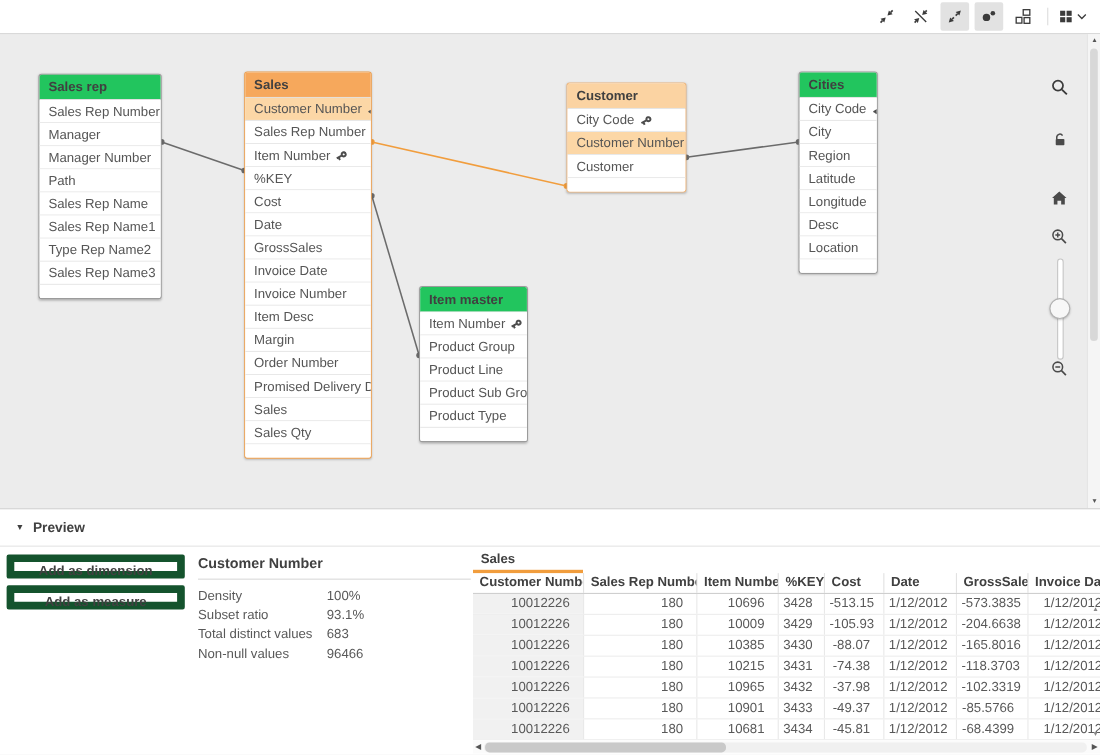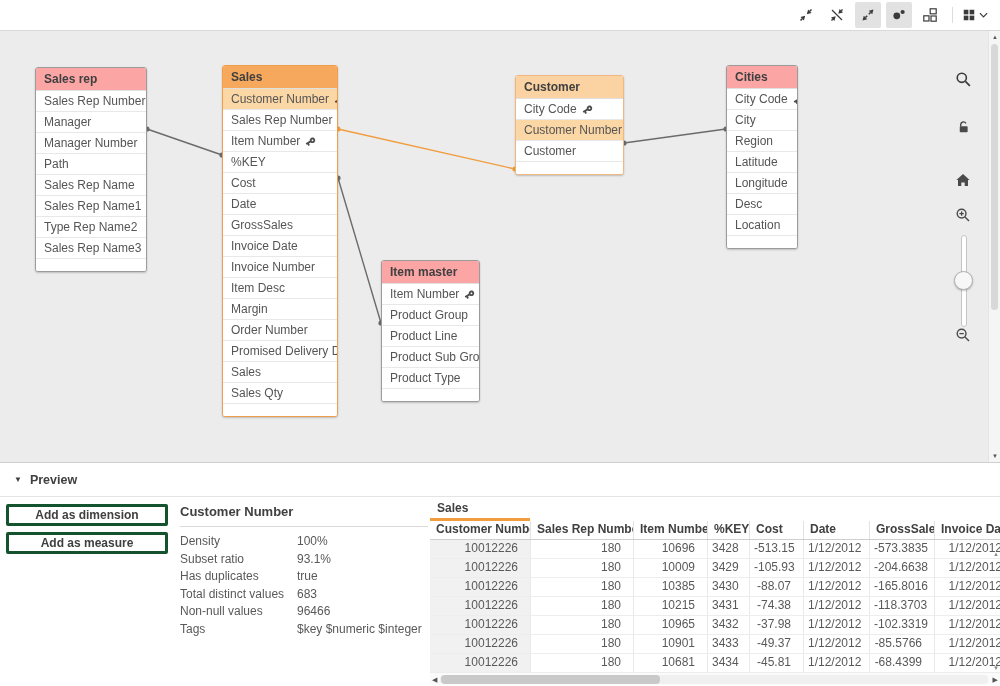--- a/index.html
+++ b/index.html
@@ -24,7 +24,7 @@
   .mtable.active .mt-head{background:#f6a85c;}
   .mtable.active-light{border-color:#f0b87e;}
   .mtable.active-light .mt-head{background:#fbd3a2;}
-  .mt-head{height:22px;line-height:22px;padding:0 8px;font-weight:bold;color:#404040;background:#fca5a5;
+  .mt-head{height:22px;line-height:22px;padding:0 8px;font-weight:bold;color:#404040;background:#22c55e;
            border-bottom:1px solid #e0e0e0;border-radius:2px 2px 0 0;white-space:nowrap;overflow:hidden;}
   .mt-row{padding:0 8px;color:#555;border-bottom:1px solid #e8e8e8;display:flex;align-items:center;gap:5px;
           background:#fff;white-space:nowrap;overflow:hidden;cursor:pointer;}

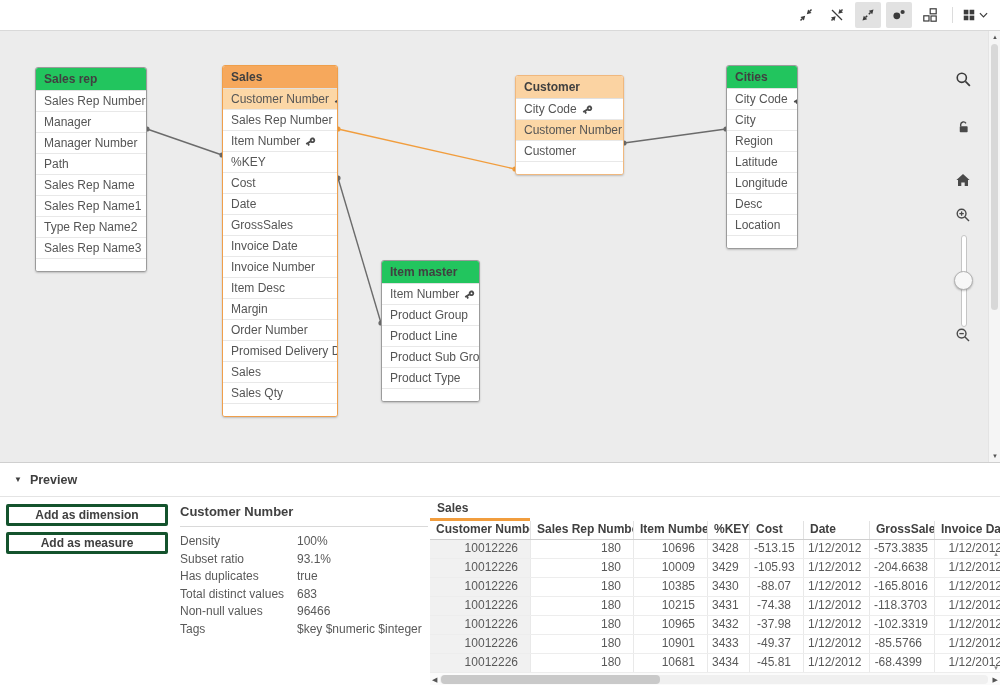--- a/index.html
+++ b/index.html
@@ -46,7 +46,7 @@
            font-weight:bold;color:#404040;font-size:12.5px;cursor:pointer;}
   .tri{font-size:8px;color:#404040;}
   .pv-body{position:relative;height:189px;}
-  .pv-btn{position:absolute;left:6px;width:162px;height:22px;background:#fff;border:3px solid #14532d;border-radius:2px;
+  .pv-btn{position:absolute;left:6px;width:162px;height:22px;background:#fff;border:7px solid #14532d;border-radius:2px;
           font-family:"Liberation Sans",sans-serif;font-weight:bold;font-size:12px;color:#404040;cursor:pointer;}
   .finfo{position:absolute;left:180px;top:7px;width:248px;}
   .finfo h3{margin:0 0 0 0;font-size:13px;font-weight:bold;color:#404040;padding-bottom:7px;border-bottom:1px solid #d9d9d9;}

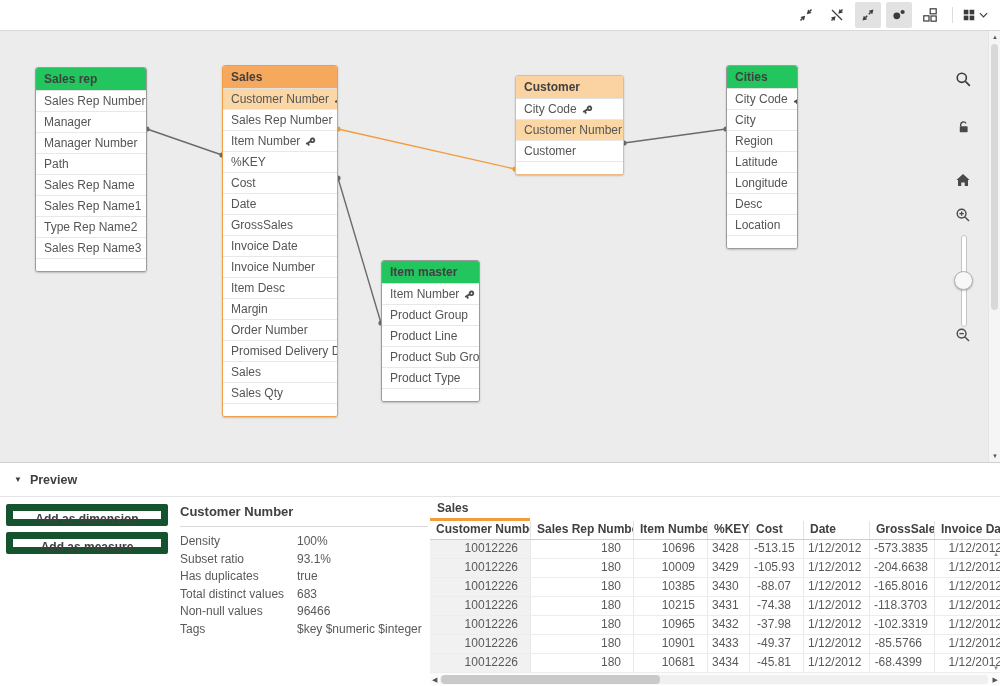--- a/index.html
+++ b/index.html
@@ -371,10 +371,6 @@
             <span>93.1%</span>
           </div>
           <div class="irow">
-            <span class="ilabel">Has duplicates</span>
-            <span>true</span>
-          </div>
-          <div class="irow">
             <span class="ilabel">Total distinct values</span>
             <span>683</span>
           </div>

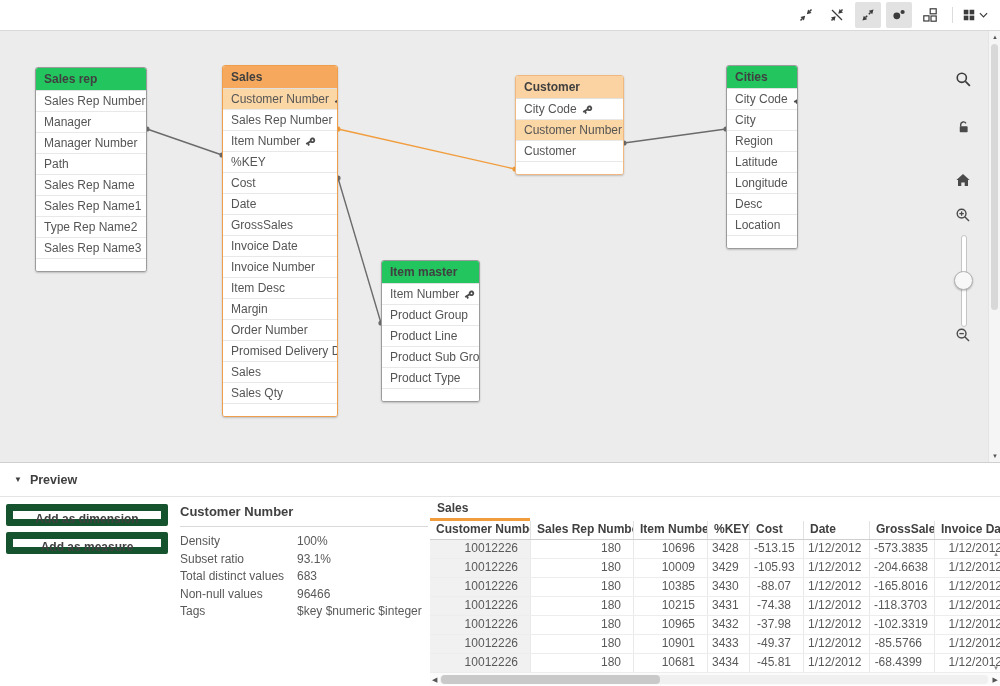--- a/index.html
+++ b/index.html
@@ -378,10 +378,6 @@
             <span class="ilabel">Non-null values</span>
             <span>96466</span>
           </div>
-          <div class="irow">
-            <span class="ilabel">Tags</span>
-            <span>$key $numeric $integer</span>
-          </div>
         </div>
     </div>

■ ■ ■ ■ ■

(Task directions) Leave images out of the retyped records; keep all else exact.

(Finished exercise)
--- a/index.html
+++ b/index.html
@@ -24,7 +24,7 @@
   .mtable.active .mt-head{background:#f6a85c;}
   .mtable.active-light{border-color:#f0b87e;}
   .mtable.active-light .mt-head{background:#fbd3a2;}
-  .mt-head{height:22px;line-height:22px;padding:0 8px;font-weight:bold;color:#404040;background:#fca5a5;
+  .mt-head{height:22px;line-height:22px;padding:0 8px;font-weight:bold;color:#404040;background:#22c55e;
            border-bottom:1px solid #e0e0e0;border-radius:2px 2px 0 0;white-space:nowrap;overflow:hidden;}
   .mt-row{padding:0 8px;color:#555;border-bottom:1px solid #e8e8e8;display:flex;align-items:center;gap:5px;
           background:#fff;white-space:nowrap;overflow:hidden;cursor:pointer;}

--- a/index.html
+++ b/index.html
@@ -46,7 +46,7 @@
            font-weight:bold;color:#404040;font-size:12.5px;cursor:pointer;}
   .tri{font-size:8px;color:#404040;}
   .pv-body{position:relative;height:189px;}
-  .pv-btn{position:absolute;left:6px;width:162px;height:22px;background:#fff;border:3px solid #14532d;border-radius:2px;
+  .pv-btn{position:absolute;left:6px;width:162px;height:22px;background:#fff;border:7px solid #14532d;border-radius:2px;
           font-family:"Liberation Sans",sans-serif;font-weight:bold;font-size:12px;color:#404040;cursor:pointer;}
   .finfo{position:absolute;left:180px;top:7px;width:248px;}
   .finfo h3{margin:0 0 0 0;font-size:13px;font-weight:bold;color:#404040;padding-bottom:7px;border-bottom:1px solid #d9d9d9;}

--- a/index.html
+++ b/index.html
@@ -371,10 +371,6 @@
             <span>93.1%</span>
           </div>
           <div class="irow">
-            <span class="ilabel">Has duplicates</span>
-            <span>true</span>
-          </div>
-          <div class="irow">
             <span class="ilabel">Total distinct values</span>
             <span>683</span>
           </div>

--- a/index.html
+++ b/index.html
@@ -378,10 +378,6 @@
             <span class="ilabel">Non-null values</span>
             <span>96466</span>
           </div>
-          <div class="irow">
-            <span class="ilabel">Tags</span>
-            <span>$key $numeric $integer</span>
-          </div>
         </div>
     </div>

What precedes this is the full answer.